What you have to do » Please write out every line of the listing without alteration, but omit the images.

Records provided »

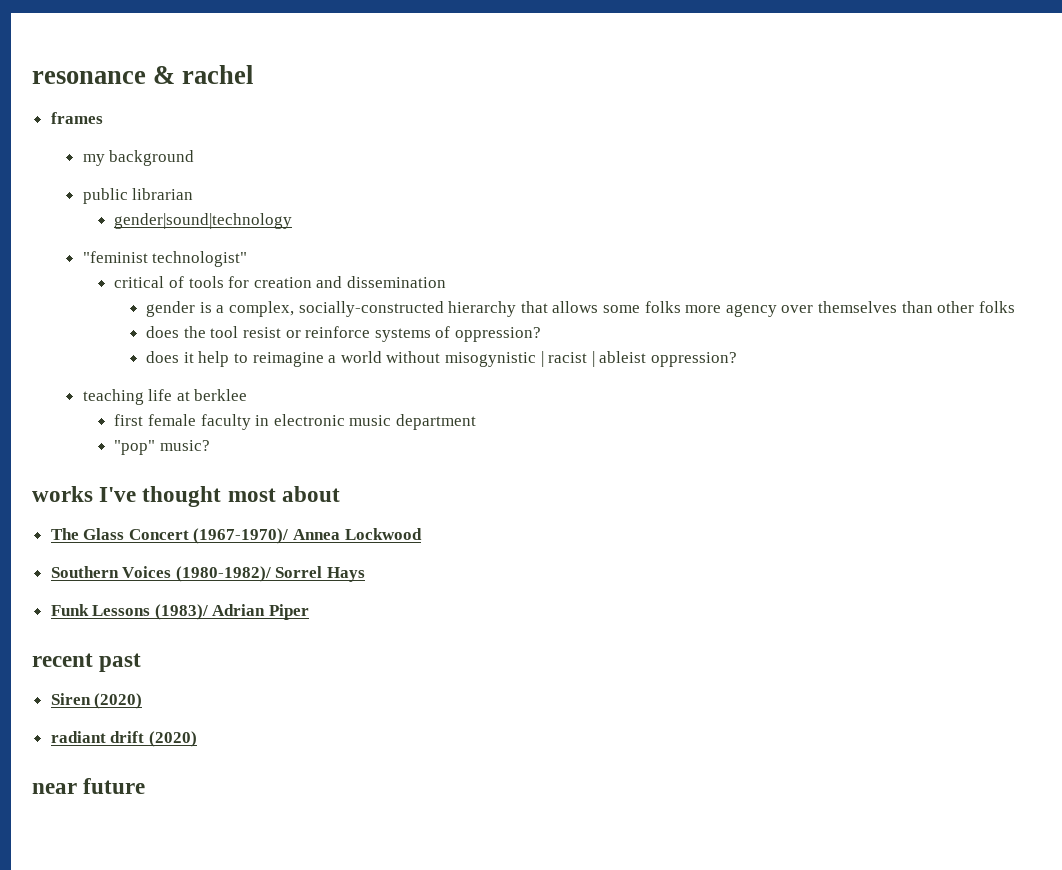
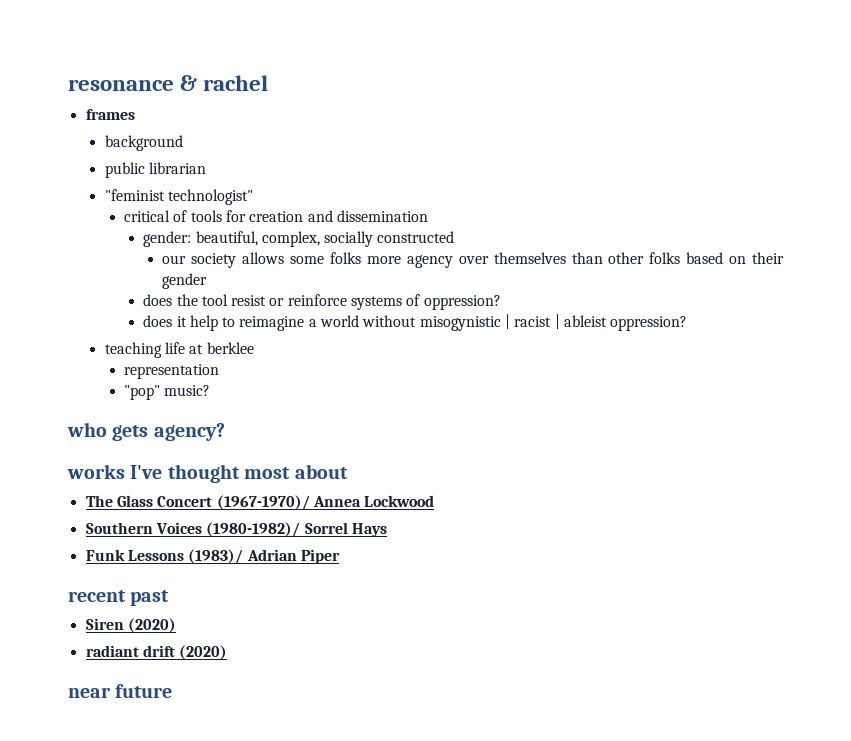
[82,154,105,166] my -> (135, 114) none
[114,213,293,229] // gender|sound|technology -> (207, 168) none
[146,301,548,317] gender is a complex, socially-constructed hierarchy that -> [143,231,455,247] [162,253,237,268] gender: beautiful, complex, socially constructed // our society
(1015, 307) none -> [686,252,785,264] [162,273,208,289] based on their gender
[114,414,476,430] first female faculty in electronic music department -> [123,364,219,379] representation
(210, 445) none -> [67,422,225,441] // who gets agency?

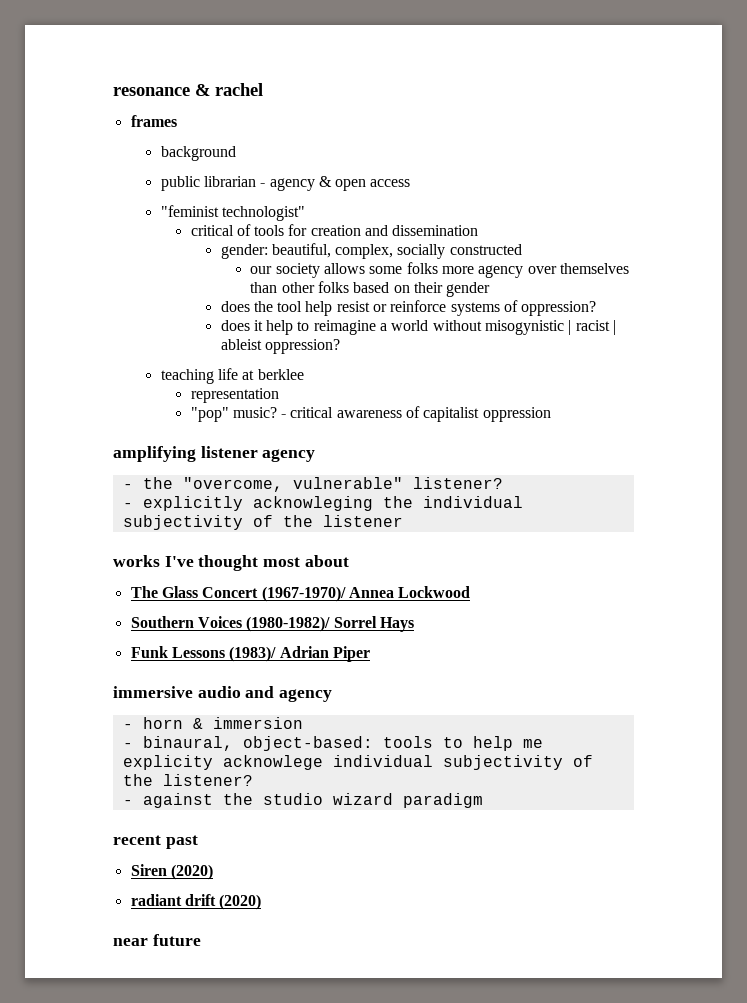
(207, 168) none -> [260,176,411,191] - agency & open access
(228, 300) none -> [305,301,333,316] help
[67,422,225,441] // who gets agency? -> [281,406,551,422] [113,446,316,462] [122,477,503,492] [122,496,523,511] [122,515,403,530] - critical awareness of capitalist oppression // amplifying listener agency // - the "overcome, vulnerable" listener? // - explicitly acknowleging the individual subjectivity of the listener
(340, 556) none -> [113,686,333,702] [122,717,303,729] [122,736,543,751] [122,755,593,770] [122,774,253,786] [122,793,483,808] // immersive audio and agency // - horn & immersion // - binaural, object-based: tools to help me explicity acknowlege individual subjectivity of the listener? // - against the studio wizard paradigm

Exercise output »
[82,154,105,166] my -> (135, 114) none
[114,213,293,229] // gender|sound|technology -> (207, 168) none
[146,301,548,317] gender is a complex, socially-constructed hierarchy that -> [143,231,455,247] [162,253,237,268] gender: beautiful, complex, socially constructed // our society
(1015, 307) none -> [686,252,785,264] [162,273,208,289] based on their gender
[114,414,476,430] first female faculty in electronic music department -> [123,364,219,379] representation
(210, 445) none -> [67,422,225,441] // who gets agency?

(207, 168) none -> [260,176,411,191] - agency & open access
(228, 300) none -> [305,301,333,316] help
[67,422,225,441] // who gets agency? -> [281,406,551,422] [113,446,316,462] [122,477,503,492] [122,496,523,511] [122,515,403,530] - critical awareness of capitalist oppression // amplifying listener agency // - the "overcome, vulnerable" listener? // - explicitly acknowleging the individual subjectivity of the listener
(340, 556) none -> [113,686,333,702] [122,717,303,729] [122,736,543,751] [122,755,593,770] [122,774,253,786] [122,793,483,808] // immersive audio and agency // - horn & immersion // - binaural, object-based: tools to help me explicity acknowlege individual subjectivity of the listener? // - against the studio wizard paradigm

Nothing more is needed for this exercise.